1. [Background](#Background)
1. [Prepration](#Preparation)
1. [Data](#Data)
    1. [Exploration](#Exploration)
    1. [Transformation](#Transformation)
1. [Training](#Training)
1. [Hosting](#Hosting)
1. [Evaluation](#Evaluation)
1. [Exentsions](#Extensions)

---

## Background
Direct marketing, either through mail, email, phone, etc., is a common tactic to acquire customers.  Because resources and a customer's attention is limited, the goal is to only target the subset of prospects who are likely to engage with a specific offer.  Predicting those potential customers based on readily available information like demographics, past interactions, and environmental factors is a common machine learning problem.

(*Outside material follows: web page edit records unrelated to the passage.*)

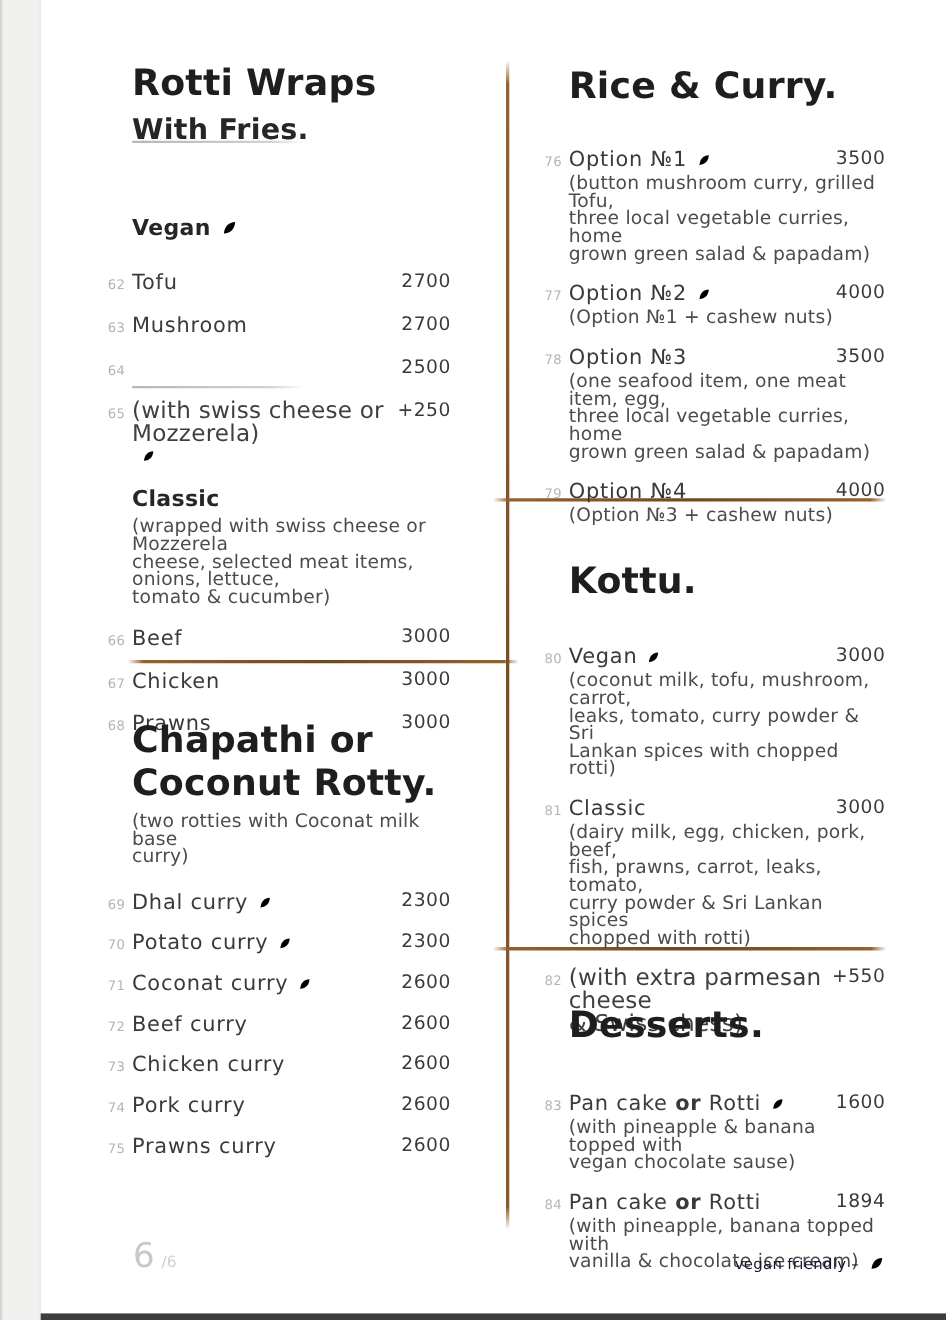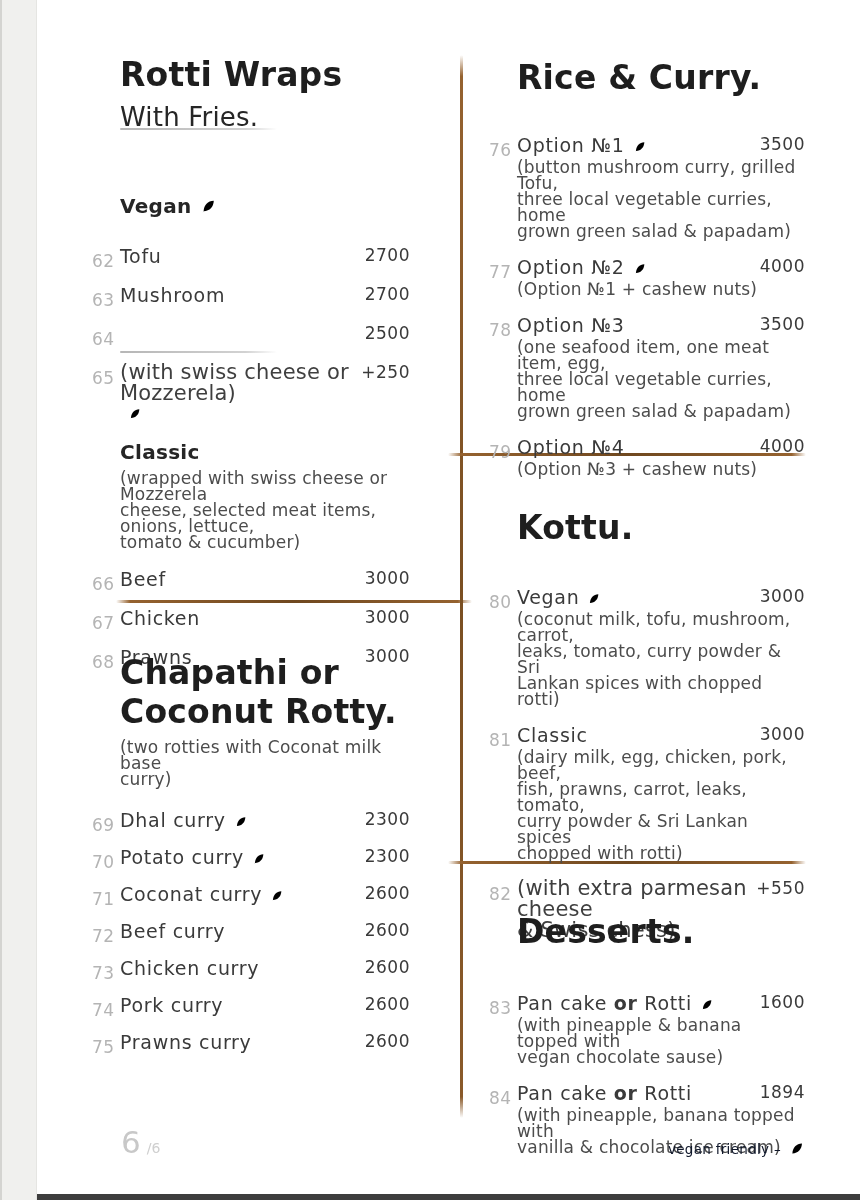--- a/index.html
+++ b/index.html
@@ -33,7 +33,7 @@
 
   .section { position:absolute; }
   .h1 { font-size:33px; line-height:40px; font-weight:600; color:#1e1e1e; letter-spacing:0.2px; }
-  .h1 .suffix { font-size:26px; font-weight:400; color:#262626; }
+  .h1 .suffix { font-size:26px; font-weight:700; color:#262626; }
   .glabel { font-size:20px; font-weight:600; color:#262626; letter-spacing:0.3px; }
 
   .items { position:relative; }

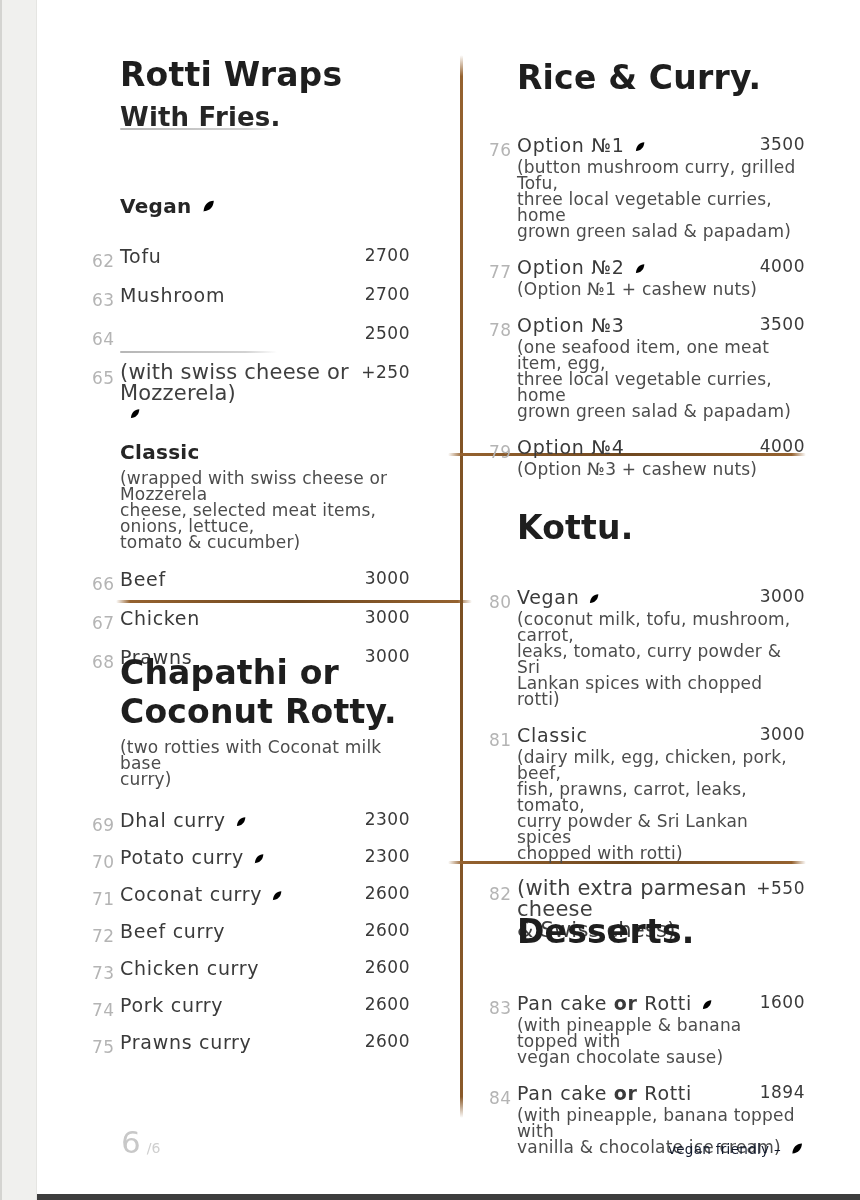--- a/index.html
+++ b/index.html
@@ -40,7 +40,7 @@
   .row { position:relative; min-height:22px; }
   .num {
     position:absolute; left:-28px; top:6px; width:22px; text-align:right;
-    font-size:17px; color:#b4b4b4; letter-spacing:0.4px;
+    font-size:12px; color:#b4b4b4; letter-spacing:0.4px;
   }
   .nm { font-size:19px; color:#3a3a3a; letter-spacing:0.7px; font-weight:500; }
   .nm-small { font-size:21px; letter-spacing:0.2px; font-weight:400; color:#3f3f3f; white-space:pre-line; display:inline-block; line-height:21px; }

This notebook presents an example problem to predict if a customer will enroll for a term deposit at a bank, after one or more phone calls.  The steps include:

* Preparing your Amazon SageMaker notebook
* Downloading data from the internet into Amazon SageMaker
* Investigating and transforming the data so that it can be fed to Amazon SageMaker algorithms
* Estimating a model using the Gradient Boosting algorithm
* Evaluating the effectiveness of the model
* Setting the model up to make on-going predictions

---

## Preparation

### Note: This notebook has been upgraded to SageMaker API version 2, please upgrade to sagemaker version 2 using below pip command.
   `!pip install sagemaker --upgrade`

Let's start by specifying:

- The S3 bucket and prefix that you want to use for training and model data.  This should be within the same region as the Notebook Instance, training, and hosting.
- The IAM role arn used to give training and hosting access to your data. See the documentation for how to create these.  Note, if more than one role is required for notebook instances, training, and/or hosting, please replace the boto regexp with a the appropriate full IAM role arn string(s).

In [None]:
# Import packages
import boto3
import re
import sagemaker        # Amazon SageMaker's Python SDK provides many helper functions
from sagemaker import get_execution_role
sess=sagemaker.Session()
!pip install sagemaker --upgrade
print("SageMaker version is: "+sagemaker.__version__)
bucket= sess.default_bucket()
print(bucket)
prefix='sagemaker/DEMO-xgboost-dm-10202020'
role = get_execution_role()


Now let's bring in the Python libraries that we'll use throughout the analysis

In [None]:
import numpy as np                                # For matrix operations and numerical processing
import pandas as pd                               # For munging tabular data
import matplotlib.pyplot as plt # For charts and visualizations
import seaborn as sns
from IPython.display import Image                 # For displaying images in the notebook
from IPython.display import display               # For displaying outputs in the notebook
from time import gmtime, strftime                 # For labeling SageMaker models, endpoints, etc.
import sys                                        # For writing outputs to notebook
import math                                       # For ceiling function
import json                                       # For parsing hosting outputs
import os                                         # For manipulating filepath names
%matplotlib inline

---

## Data
Let's start by downloading the [direct marketing dataset](https://sagemaker-sample-data-us-west-2.s3-us-west-2.amazonaws.com/autopilot/direct_marketing/bank-additional.zip) from the sample data s3 bucket. 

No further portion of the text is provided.